The difficulties of successfully integrating refugees and asylum seekers from unstable Muslim-majority countries have been laid bare in recent years. The case of Emad al-Swealmeen is merely the latest in a string of terror-related incidents involving foreign nationals who have either claimed or been granted asylum in the UK. This includes Libyan refugee Khairi Saadallah, who was convicted of a string of criminal offences before stabbing three park-goers to death in Reading in 2020.

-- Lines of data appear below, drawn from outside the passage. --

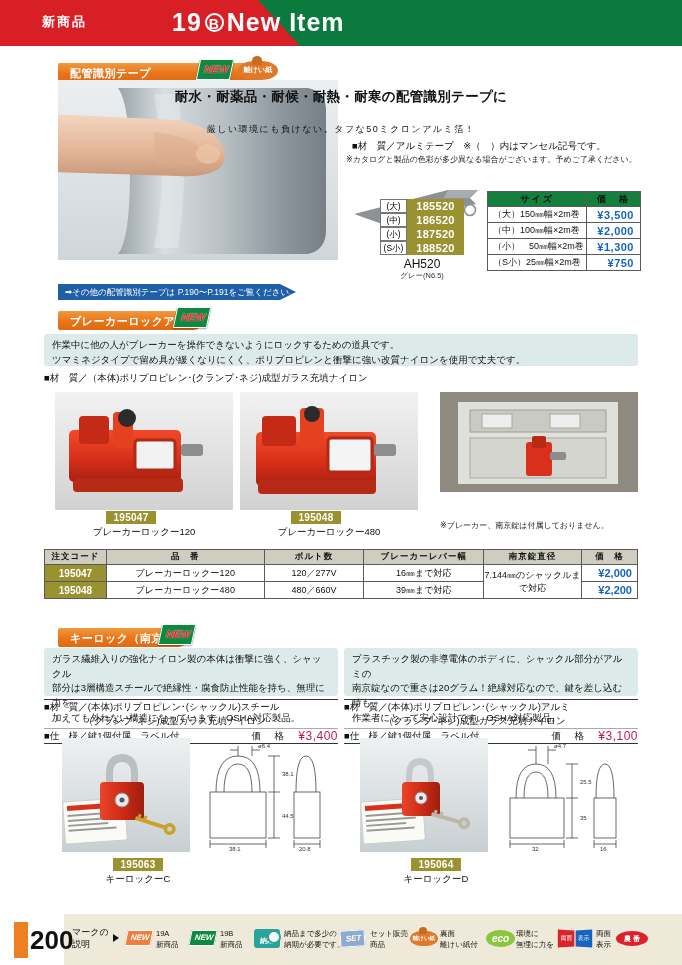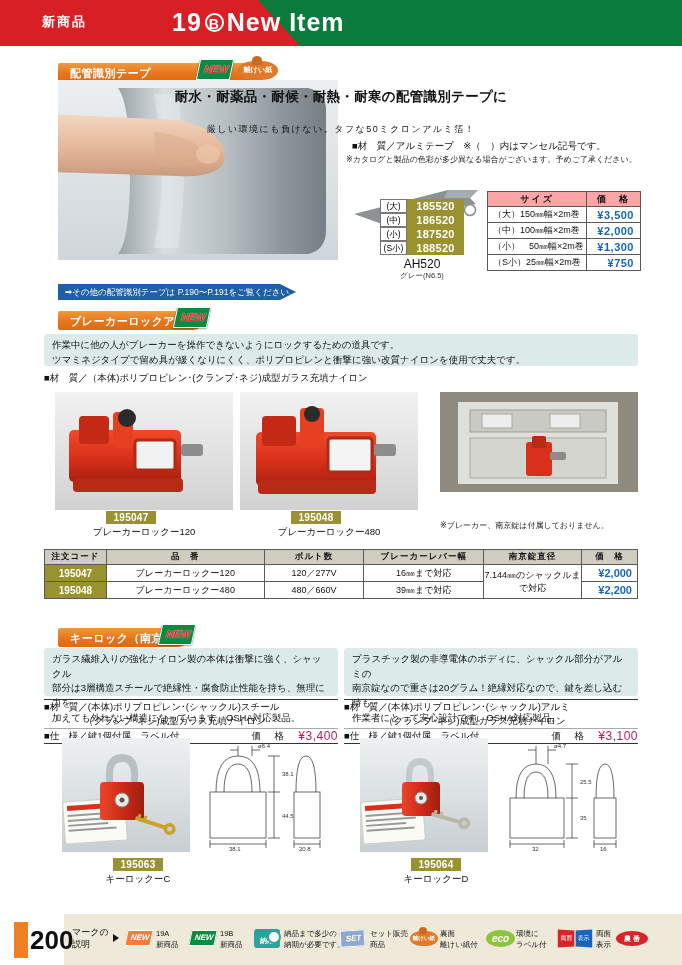--- a/index.html
+++ b/index.html
@@ -119,7 +119,7 @@
   
   .tbl-size { left:487px; top:191px; width:154px; }
   .tbl-size th {
-    background:#fca5a5; font-size:9px; font-weight:bold;
+    background:#15803d; font-size:9px; font-weight:bold;
     height:15px; letter-spacing:2px;
   }
   .tbl-size td { height:16px; text-align:center; }

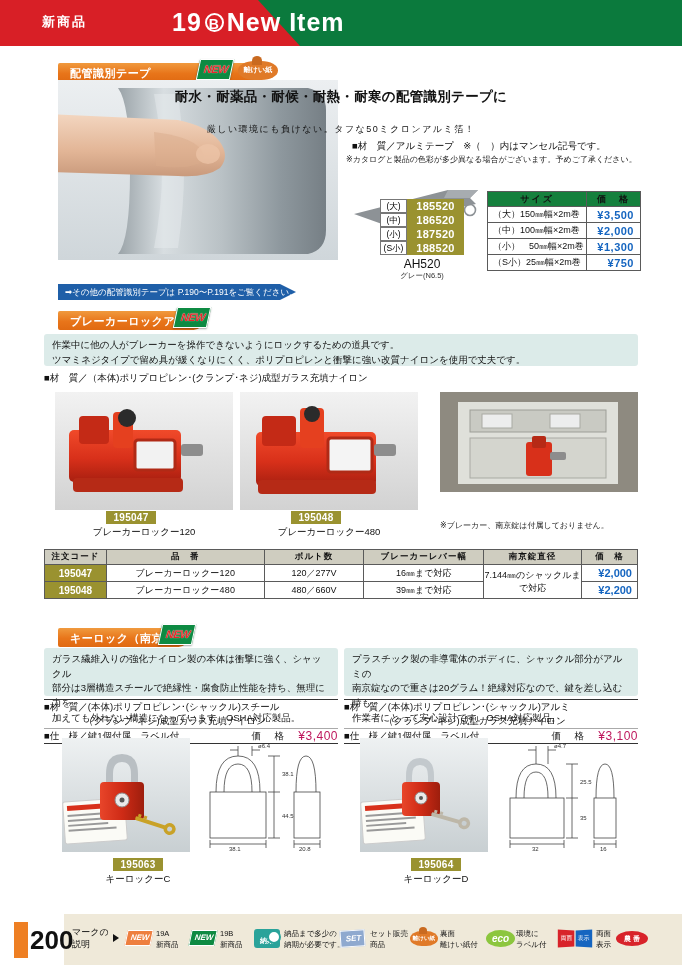--- a/index.html
+++ b/index.html
@@ -733,7 +733,7 @@
     </div>
     <div class="lt">
       <div>環境に</div>
-      <div>ラベル付</div>
+      <div>無理に力を</div>
     </div>
   </div>
 

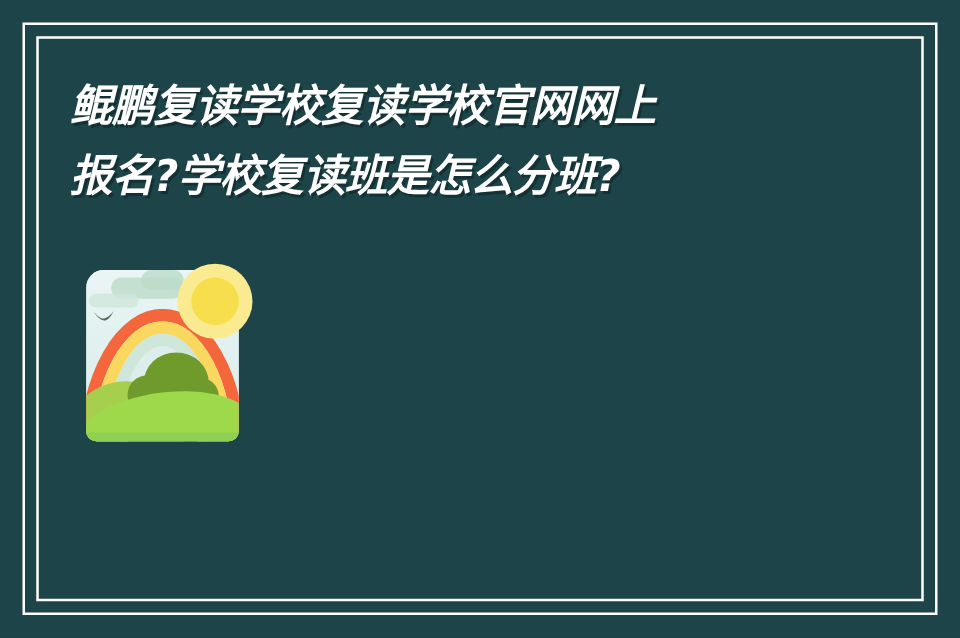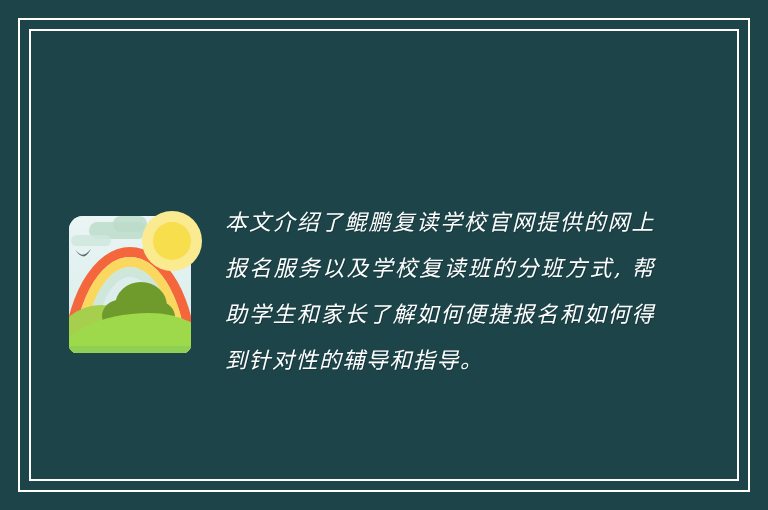--- a/index.html
+++ b/index.html
@@ -197,6 +197,10 @@
   <div class="frame-outer"></div>
   <div class="frame-inner"></div>
 
+  <div class="title-block">
+    <div class="title-line">鲲鹏复读学校复读学校官网网上</div>
+    <div class="title-line">报名?学校复读班是怎么分班?</div>
+  </div>
 
   <div class="content-row">
 

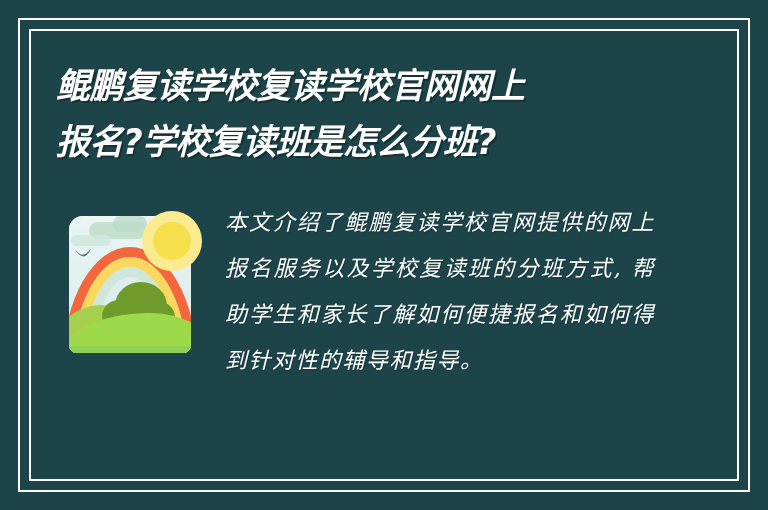--- a/index.html
+++ b/index.html
@@ -237,7 +237,6 @@
       </svg>
     </div>
 
-    <div class="body-copy">本文介绍了鲲鹏复读学校官网提供的网上报名服务以及学校复读班的分班方式, 帮助学生和家长了解如何便捷报名和如何得到针对性的辅导和指导。</div>
 
   </div>
 </div>

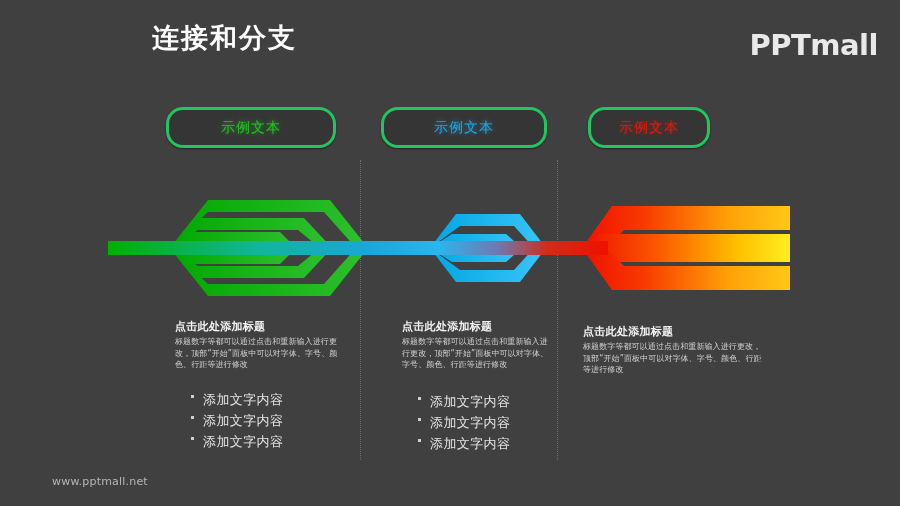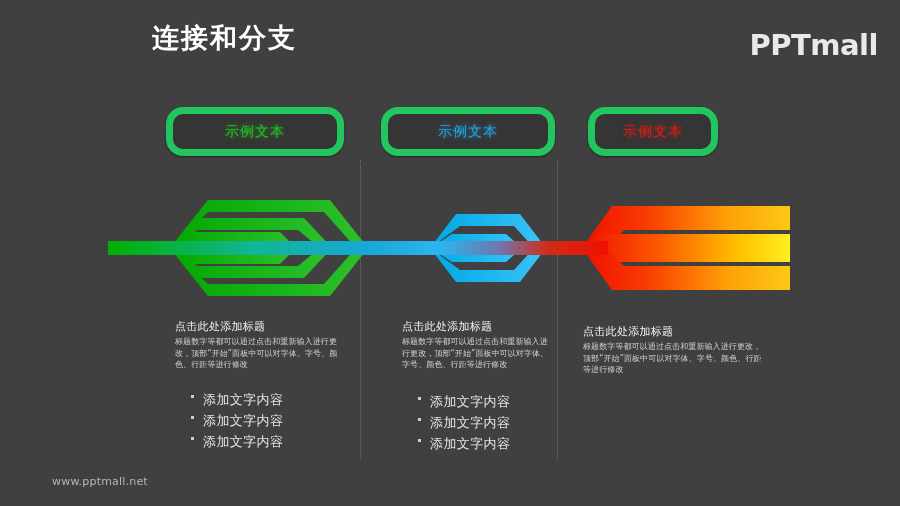--- a/index.html
+++ b/index.html
@@ -57,7 +57,7 @@
   .tag-box {
     position: absolute;
     height: 35px;
-    border: 7px solid #22c55e;
+    border: 3px solid #22c55e;
     border-radius: 17px;
     background: #353535;
     display: flex;

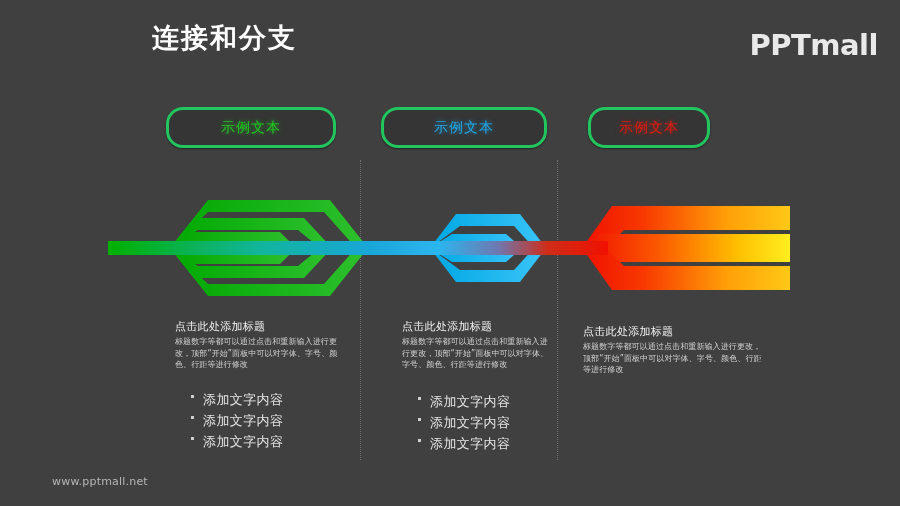--- a/index.html
+++ b/index.html
@@ -98,7 +98,7 @@
 
   .col-heading {
     font-size: 11px;
-    font-weight: normal;
+    font-weight: bold;
     color: #f2f2f2;
     margin: 0 0 2px 0;
     line-height: 1.3;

Iraqi teenage asylum seeker Ahmed Hassan was sentenced to life, with a minimum prison term of 34 years, for planting a homemade bomb on a London Underground train and injuring 51 people in 2017. Recent research by the Henry Jackson Society found that, since 1998, around a quarter of foreign nationals convicted of Islamist-related terror offences had an asylum background.

This clearly shows that the UK has a dysfunctional asylum system that is contributing to the terror threat.

Crisis Britain

The reality is that the UK’s border-security system is not fit for purpose. It signally fails to prioritise national security. The UK should take pride in its rich history of re-homing some of the world’s most persecuted peoples. But openness should not come at the expense of public safety. Existing vulnerabilities within the asylum system – exploited by a brigade of profit-making legal firms and human-rights activists – must be identified and addressed. And the Home Office should investigate localised clusters of Muslim-to-Christian religious conversions among asylum seekers.

But it is the threat of homegrown Islamist extremism that should really trouble us. The combination of the UK’s disorderly immigration system and the laissez-faire approach to multiculturalism has been toxic – from both a national-security and social-cohesion perspective. In Britain today, there are segregated pockets of anti-British radicalism – ‘counter societies’ – which are separated from the rest of society and have produced far more than their fair share of Islamist extremists. The British political class has seriously underestimated the security risks that come with failed integration.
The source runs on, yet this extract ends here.